**“An Act to Amend the Agriculture and Markets Law, in Relation to Prohibiting the Anal and Genital Electrocution of Animals”**

November, 2004, New York — Friends of Animals, a non-profit animal rights organization, has been confronting the fur trade every year since 1957, with an emphasis on New York, the hub of the U.S. fur industry.

New York State Senator Malcolm A. Smith and State Assembly member Scott Stringer have introduced legislation to ban the anal and genital electrocution of animals killed for their fur—but not to ban killing animals for their fur.

These lawmakers are doubtless intending to do a good deed; but in our view the proponents of this bill are misusing their representatives’ time and resources.

Although the bill acknowledges an ethical problem with New York’s fur production, the sponsor’s Memo submitted by Senator Smith describes the “justification” for continuing a regulated form of production, stating, in part:

> Setting aside temporarily the debate over whether killing an animal for some exogenous benefit, such as the value of their fur, is morally and/or legally permissible… we have an interest in requiring those who kill animals to do so in a way that is adjudged humane and comports with the best practices as recognized by the “fur farming” industry.

Friends of Animals will not agree to set aside temporarily the debate over whether killing an animal is morally acceptable.

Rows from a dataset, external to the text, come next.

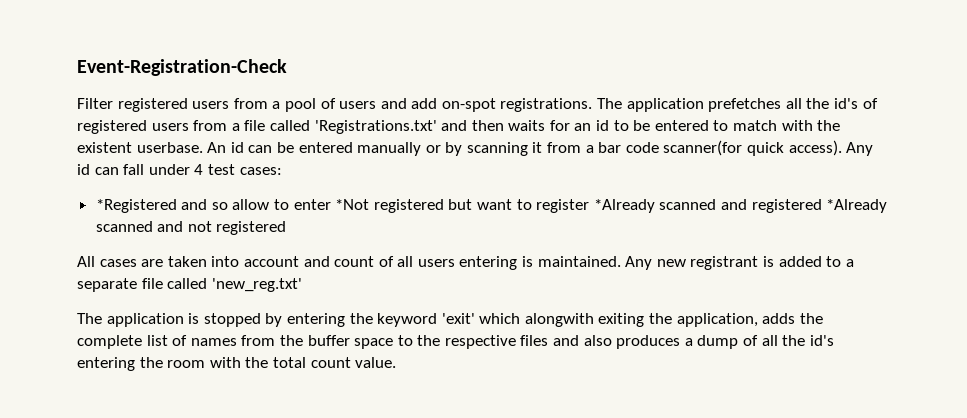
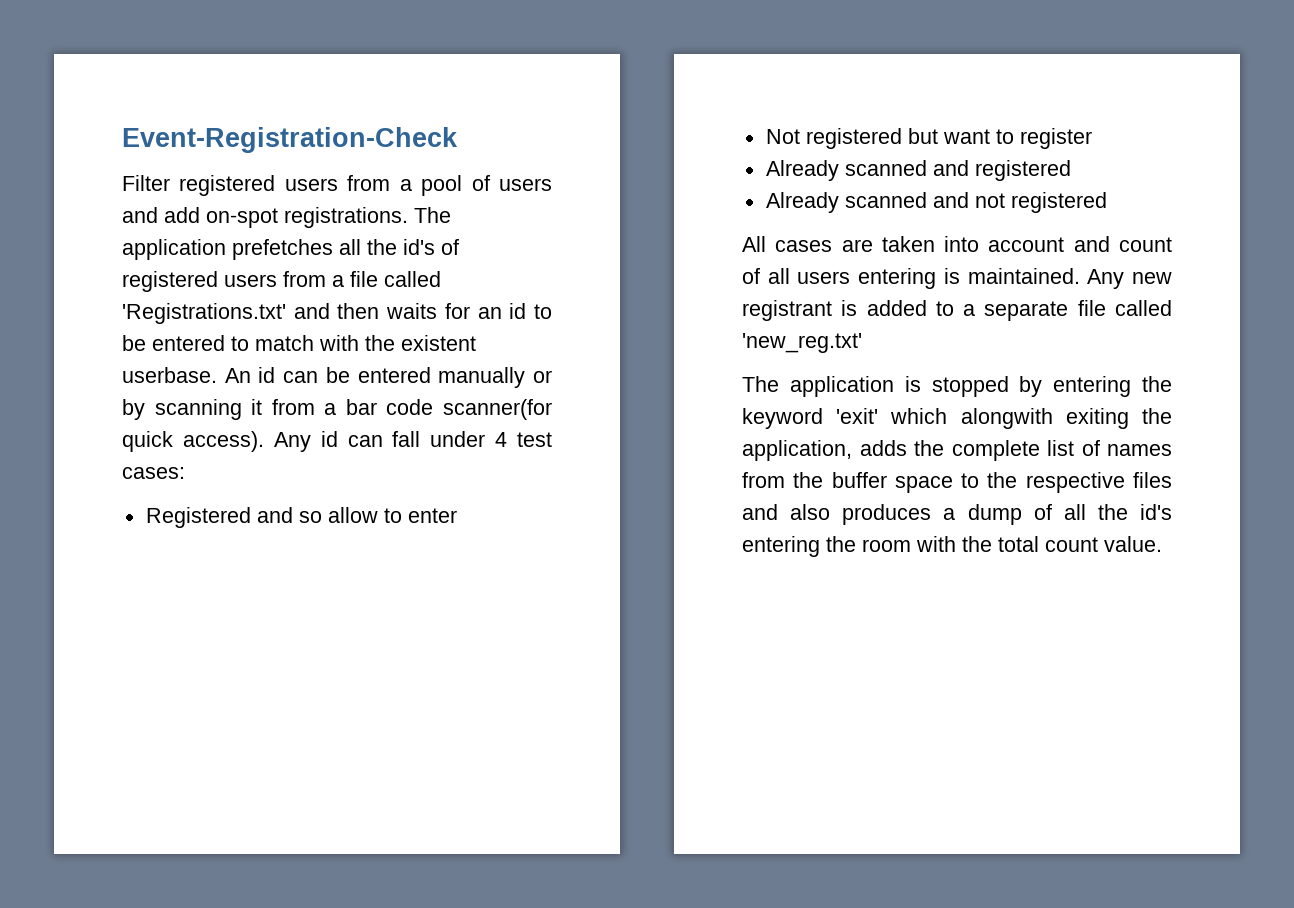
[95,199,177,213] *Registered -> [145,507,251,528] Registered
[335,199,370,210] *Not -> [765,129,800,144] // Not
[593,199,655,213] *Already -> [765,160,839,181] // Already
[826,199,888,213] *Already -> [765,192,839,213] // Already

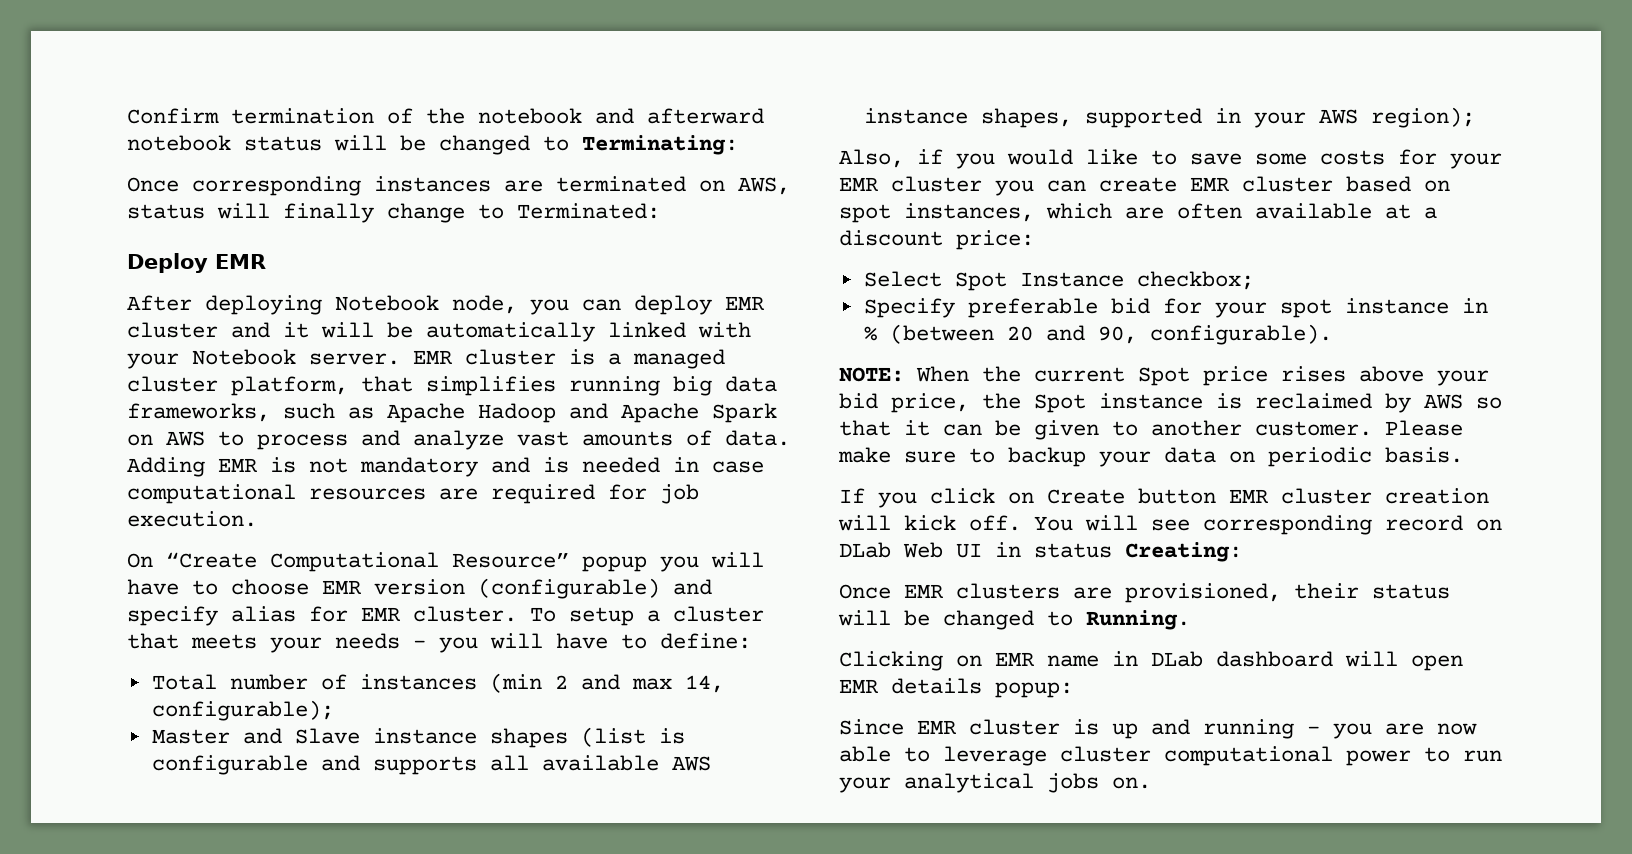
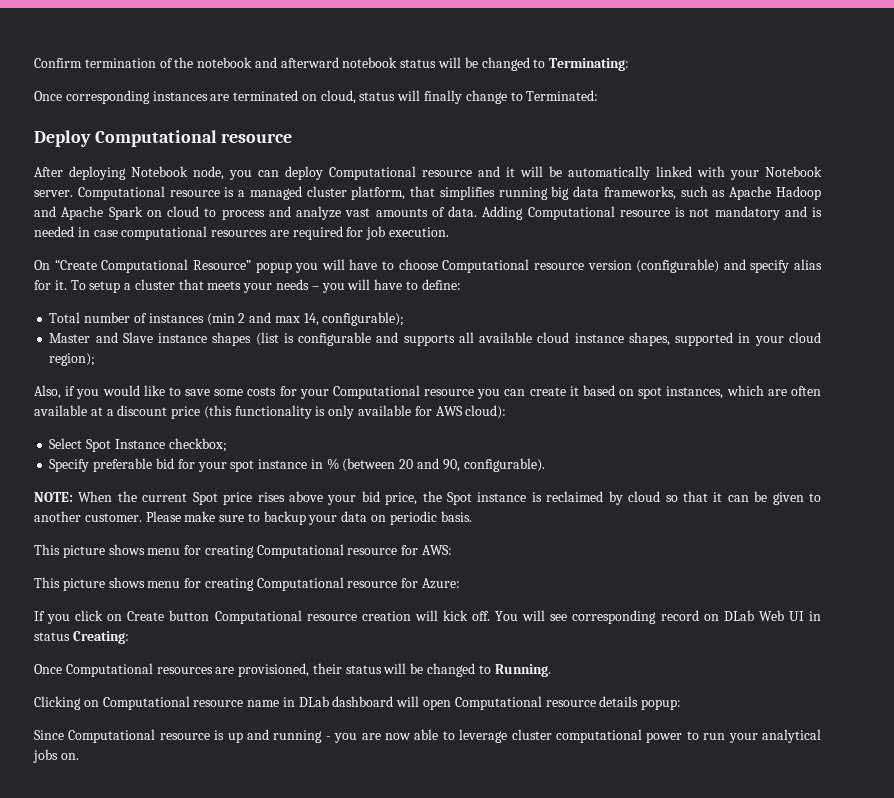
[738,177,790,195] AWS, -> [320,90,356,104] cloud,
[215,254,266,269] EMR -> [94,130,293,147] Computational resource
[725,296,765,310] [127,322,218,338] EMR cluster -> [329,166,472,180] Computational resource
[413,349,556,365] EMR cluster -> [77,186,220,200] Computational resource
[166,431,205,446] AWS -> [167,206,199,217] cloud
[218,458,258,472] EMR -> [527,206,670,220] Computational resource
[322,580,362,594] EMR -> [442,259,584,273] Computational resource
[361,606,517,622] EMR cluster. -> [54,280,67,290] it.
[671,756,711,771] AWS -> [537,332,570,343] cloud
[1318,109,1358,124] AWS -> [789,332,822,343] cloud
[839,176,982,192] EMR cluster -> [332,385,475,399] Computational resource
[1190,176,1333,192] EMR cluster -> [569,386,579,396] it
[956,230,1034,250] price: -> [171,405,507,419] price (this functionality is only available for AWS cloud):
[1424,394,1463,409] AWS -> [628,491,661,502] cloud
(1463, 455) none -> [34,544,453,558] [34,577,461,591] // This picture shows menu for creating Computational resource for AWS: // This picture shows menu for creating Computational resource for Azure:
[1229,488,1372,504] EMR cluster -> [214,610,357,624] Computational resource
[904,583,1060,599] EMR clusters -> [65,663,213,677] Computational resources
[995,652,1035,666] EMR -> [102,696,244,710] Computational resource
[839,679,879,693] EMR -> [454,696,596,710] Computational resource
[917,719,1060,735] EMR cluster -> [68,729,210,743] Computational resource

An animal rights movement does not set aside animal rights.

The bill means that it’s acceptable to kill fur bearing animals by gas and pile them in heaps. The bill implicitly legalizes killing them by neck-breaking, a grotesque method of suffocation. Nowhere does it expressly rule out the bludgeoning of fur bearing animals to death. All would be legally accepted methods under this bill.

CBS’s 60 Minutes has aired video footage, obtained by Friends of Animals, of neck-breaking on a mink farm in the state of Washington. What the audience witnessed was unconscionable suffering. Neck-breaking is used on 85% of small fur farms.

Because killing a living animal requires sufficient physical trauma to force systemic shut-down, all of the legal killing methods will necessarily cause physical and psychological suffering. Most important, changing the mode of death fails to acknowledge that their lives are not ours to take at all.

The sponsor’s Memo submitted by Senator Smith says that it “stands to reason that no animal should suffer needlessly.” Friends of Animals wishes to remind the Senator that no killing for vanity is acceptable. In the 21st century, fur is a quintessentially frivolous product.

It would be better for the Senator to remind the public that fur is not necessary than to support a law which is likely to give consumers the impression that killing is, perhaps, not so bad. For this is how such things historically work.

In the 1980’s, for example, animal advocates had shown the general public the problem with veal. People routinely refused to eat the flesh of young dairy calves, understanding that doing so caused cows and their calves to suffer. Today, the voice of animal advocacy has been so muted that even veal seems to be acceptable to the public, as long as it is the purportedly more carefully produced pink veal. In the state of New York, we have witnessed a campaign to get restaurants to pledge to serve only pink veal instead of the white version—thus sending the message that selecting a certain kind of veal is not so bad after all—perhaps even praiseworthy.

The gradual watering down of advocacy can only happen because advocates know that other animals cannot hold people accountable for selling out their interests. But, whether they can or not, Friends of Animals will.

We have set out to stop the use of fur in this society. We refuse to tacitly condone fur that is produced using industry standards. Industry standards are never an acceptable guide when the issue is advocating the interests of living, feeling beings.

We will not capitulate. The fur industry needs to go, and it needs to go now.